La décision de suppression anticipée a enhardi le gouvernement. Peu après l’abandon des colonnes syndicales, l’atmosphère est devenue tendue et la police a recommencé ses provocations classiques. S’en est suivi une répression à coups de gaz, de camions canons à eau et de balles en caoutchouc contre les différents groupes de manifestants qui se trouvaient encore devant le Congrès et qui a duré plusieurs heures, y compris une véritable traque dans les rues du centre-ville de Buenos Aires qui s’est terminée par davantage de violences. vingt détenus, même si certains ne faisaient même pas partie de la mobilisation. Jusqu’au moment de la publication de cette note, Aucun des dirigeants syndicaux qui ont abandonné l’appel très tôt n’a renoncé à l’opération répressive.

L’histoire officielle comprend une version ridicule et invraisemblable qui parle de « groupes terroristes » et de « tentatives de coup d’État » pour justifier l’action de la police et intimider quiconque veut sortir pour protester contre son plan contre la faim et la misère.
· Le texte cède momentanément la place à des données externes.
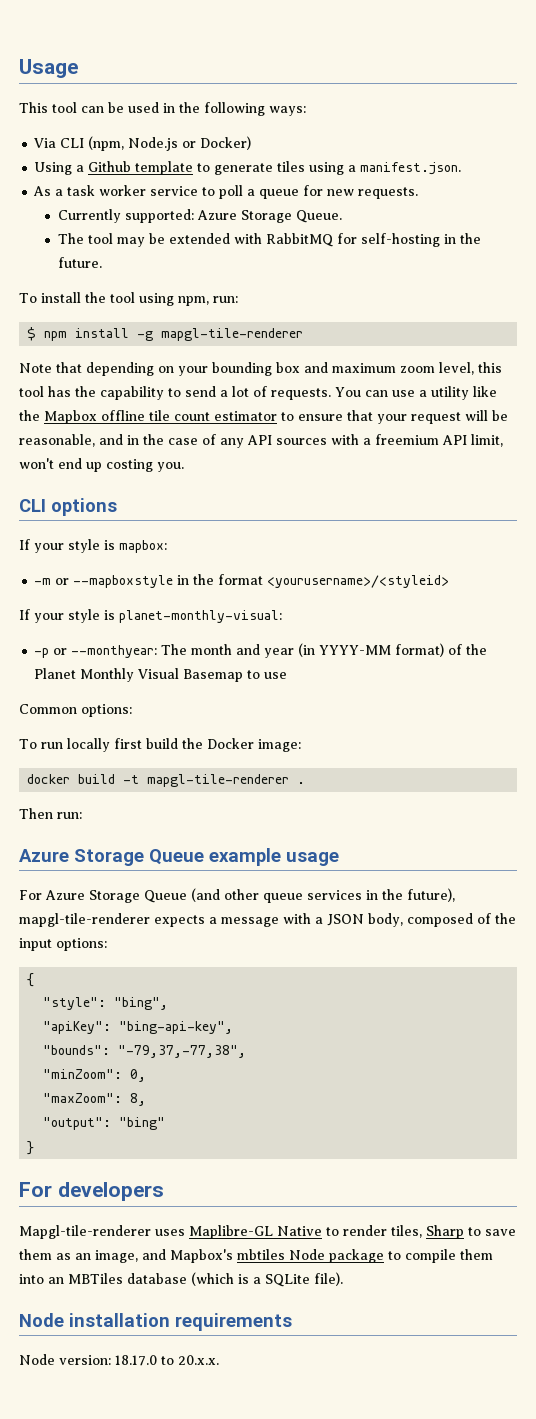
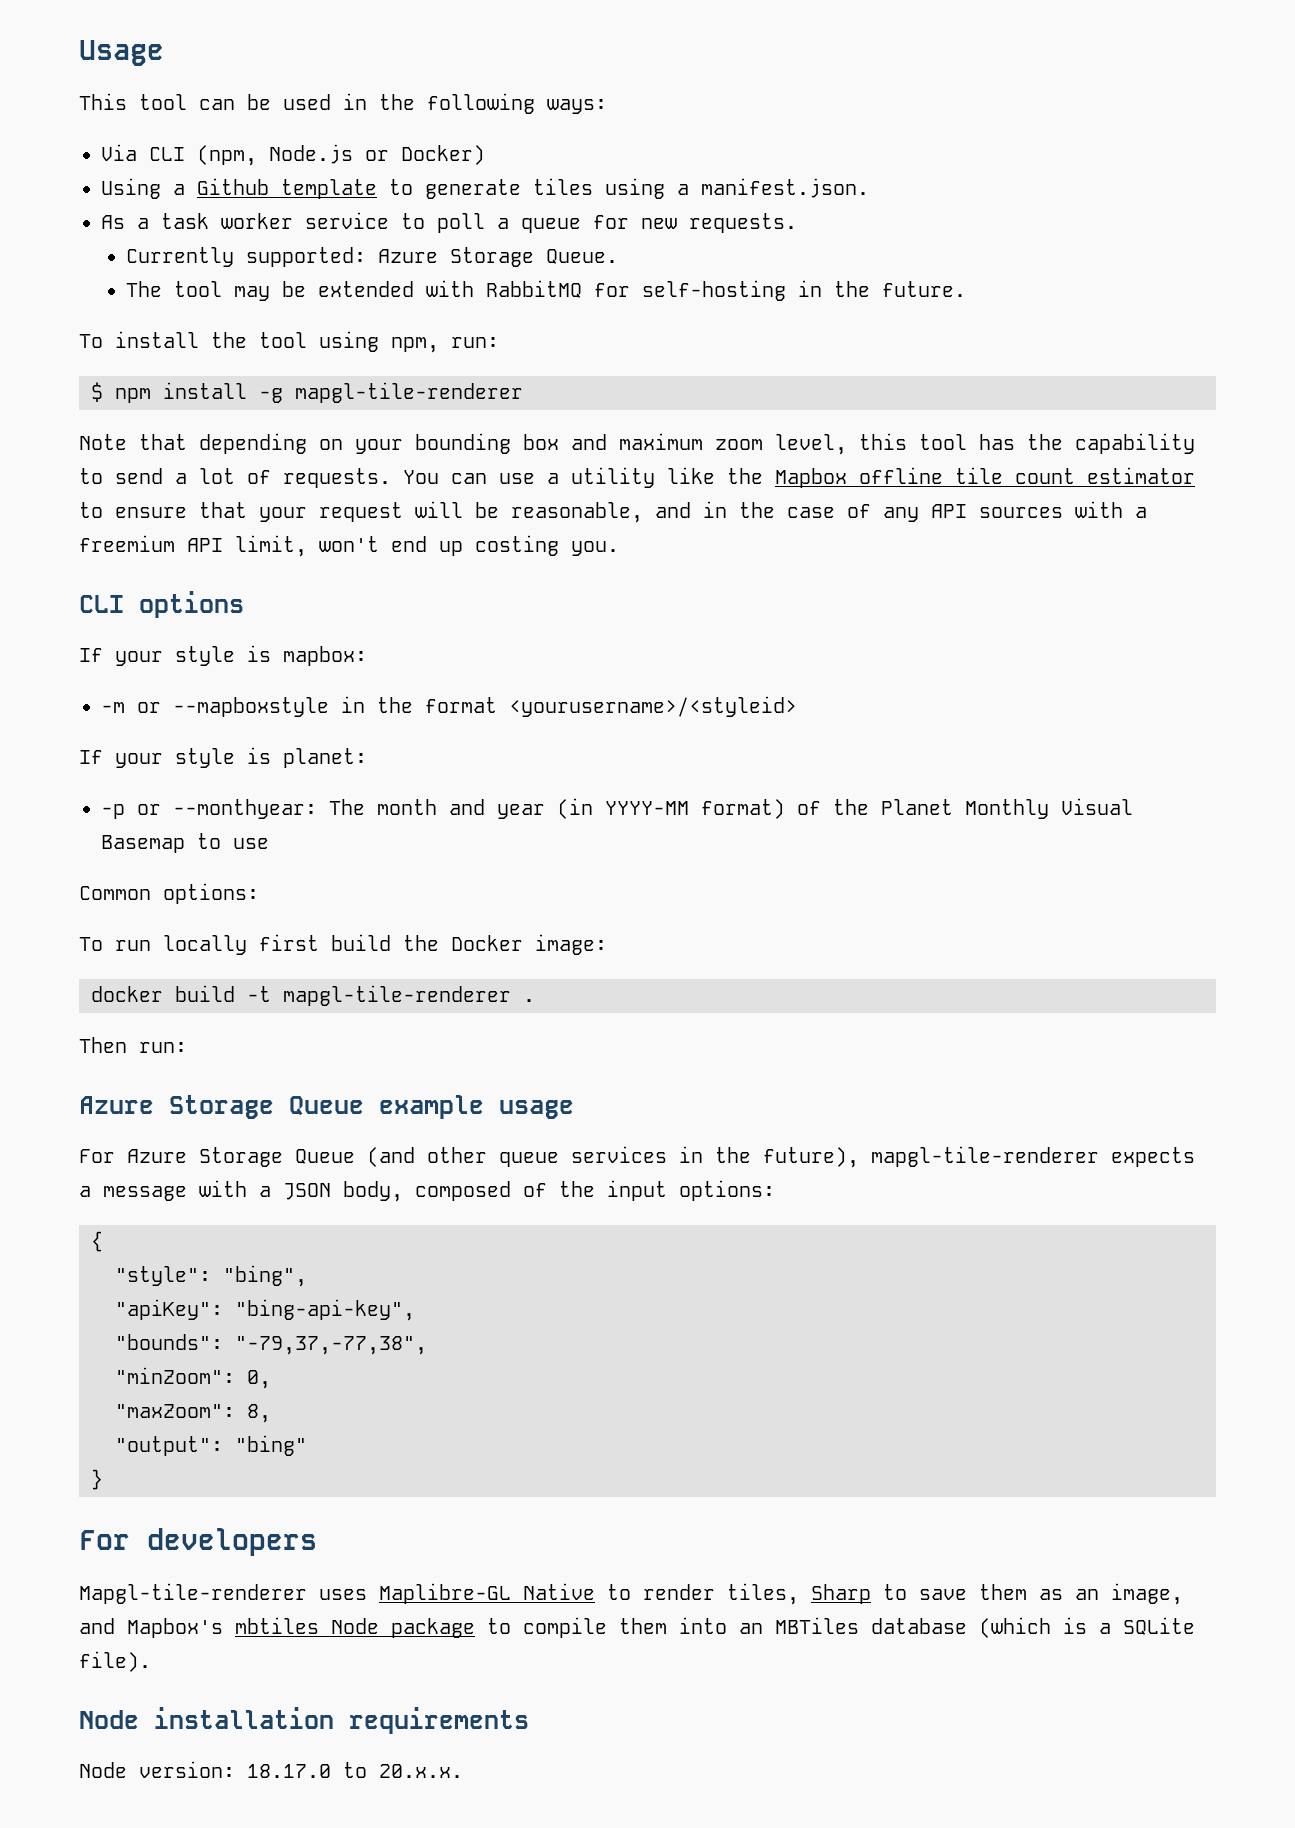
- If your style is planet-monthly-visual:
+ If your style is planet:

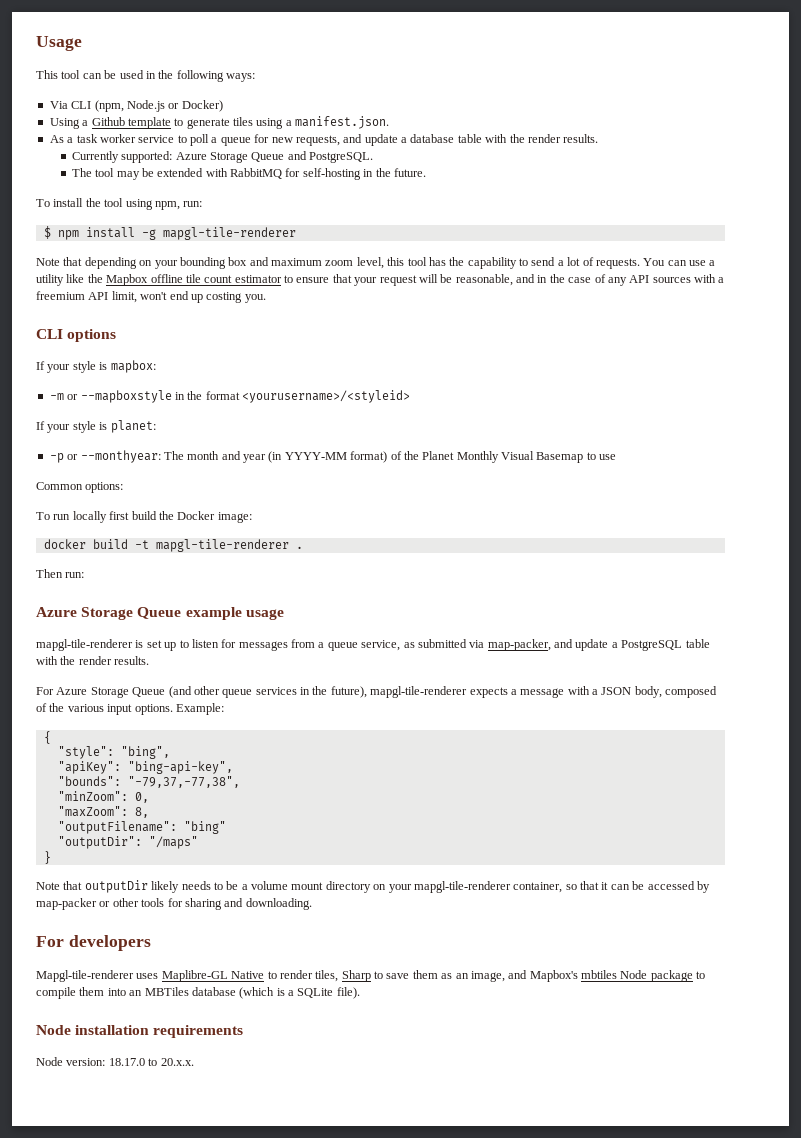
- As a task worker service to poll a queue for new requests.
+ As a task worker service to poll a queue for new requests, and update a database table with the render results.
- Currently supported: Azure Storage Queue.
+ Currently supported: Azure Storage Queue and PostgreSQL.
+ mapgl-tile-renderer is set up to listen for messages from a queue service, as submitted via map-packer, and update a PostgreSQL table with the render results.
- For Azure Storage Queue (and other queue services in the future), mapgl-tile-renderer expects a message with a JSON body, composed of the input options:
+ For Azure Storage Queue (and other queue services in the future), mapgl-tile-renderer expects a message with a JSON body, composed of the various input options. Example:
- "output": "bing"
+ "outputFilename": "bing"
+ "outputDir": "/maps"
+ Note that outputDir likely needs to be a volume mount directory on your mapgl-tile-renderer container, so that it can be accessed by map-packer or other tools for sharing and downloading.

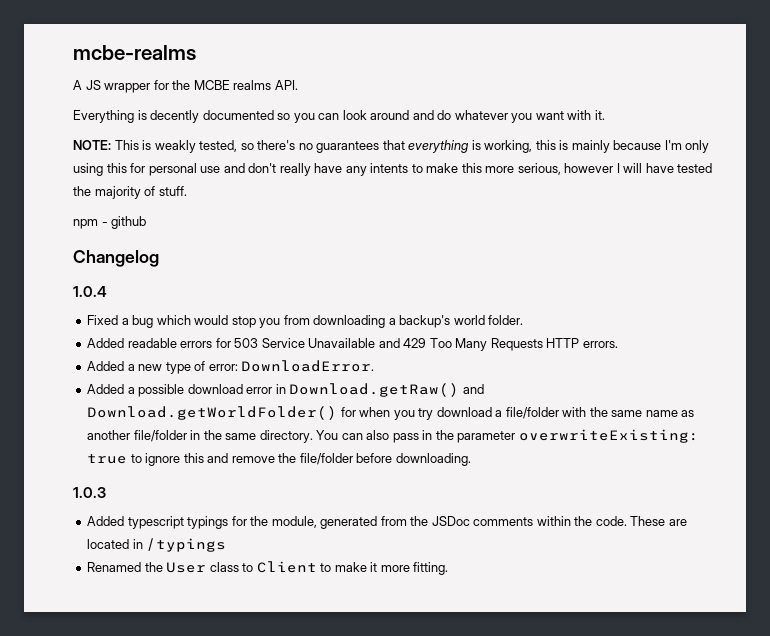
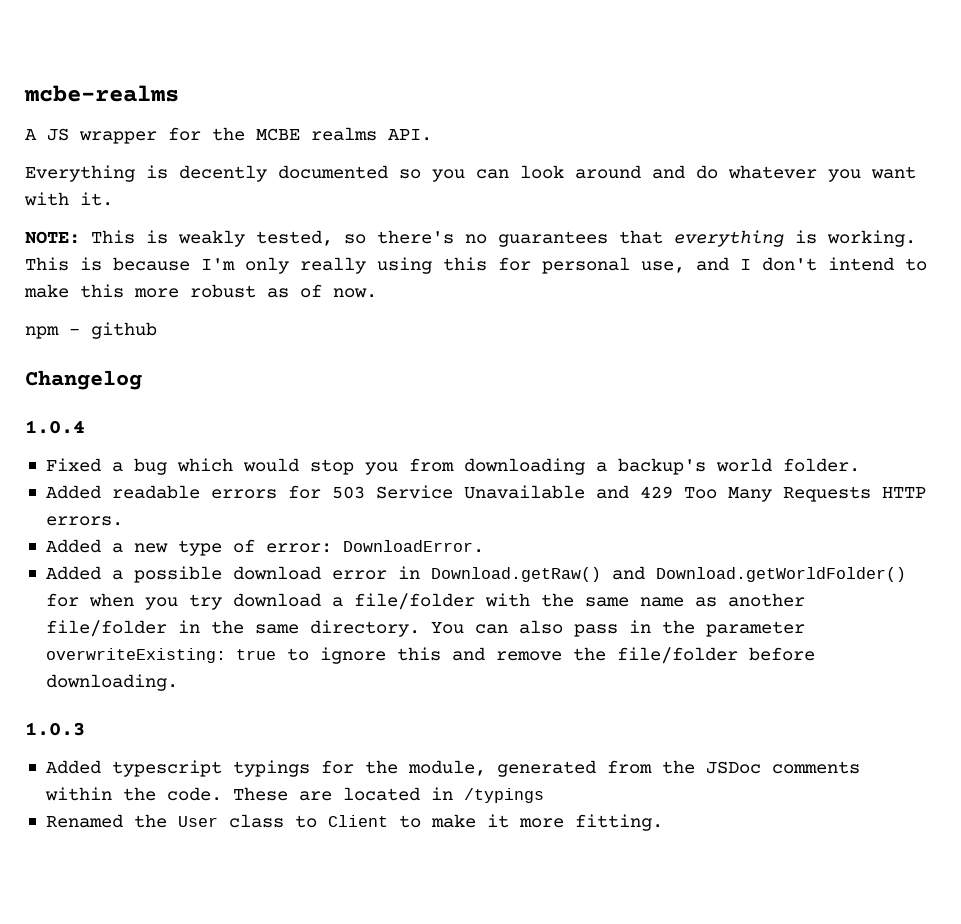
- NOTE: This is weakly tested, so there's no guarantees that everything is working, this is mainly because I'm only using this for personal use and don't really have any intents to make this more serious, however I will have tested the majority of stuff.
+ NOTE: This is weakly tested, so there's no guarantees that everything is working. This is because I'm only really using this for personal use, and I don't intend to make this more robust as of now.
Loin de là, la conclusion de nombreux secteurs qui étaient de la partie, comme ceux qui composent les assemblées de quartier, est inverse : on ne peut répondre plus massivement et dans la rue que si on veut vraiment lutter au niveau des les circonstances.

“Où est passé ce traître de la CGT aujourd’hui ?”, était une chanson qui a été répétée parmi différents groupes de manifestants et assemblées de quartier qui ont réussi à affronter la répression et la traque policière, et qui se préparent déjà à redoubler et à renforcer l’organisation qu’ils mènent. Un exemple à suivre dans un combat qui continue, avec un gouvernement faible mais avec une direction syndicale tiraillée entre ceux qui tournent le dos à la lutte et négocient avec le gouvernement et ceux qui se présentent comme combatifs mais décident de partir avant l’heure, affaiblissant la lutte contre la loi Bases et contre la répression.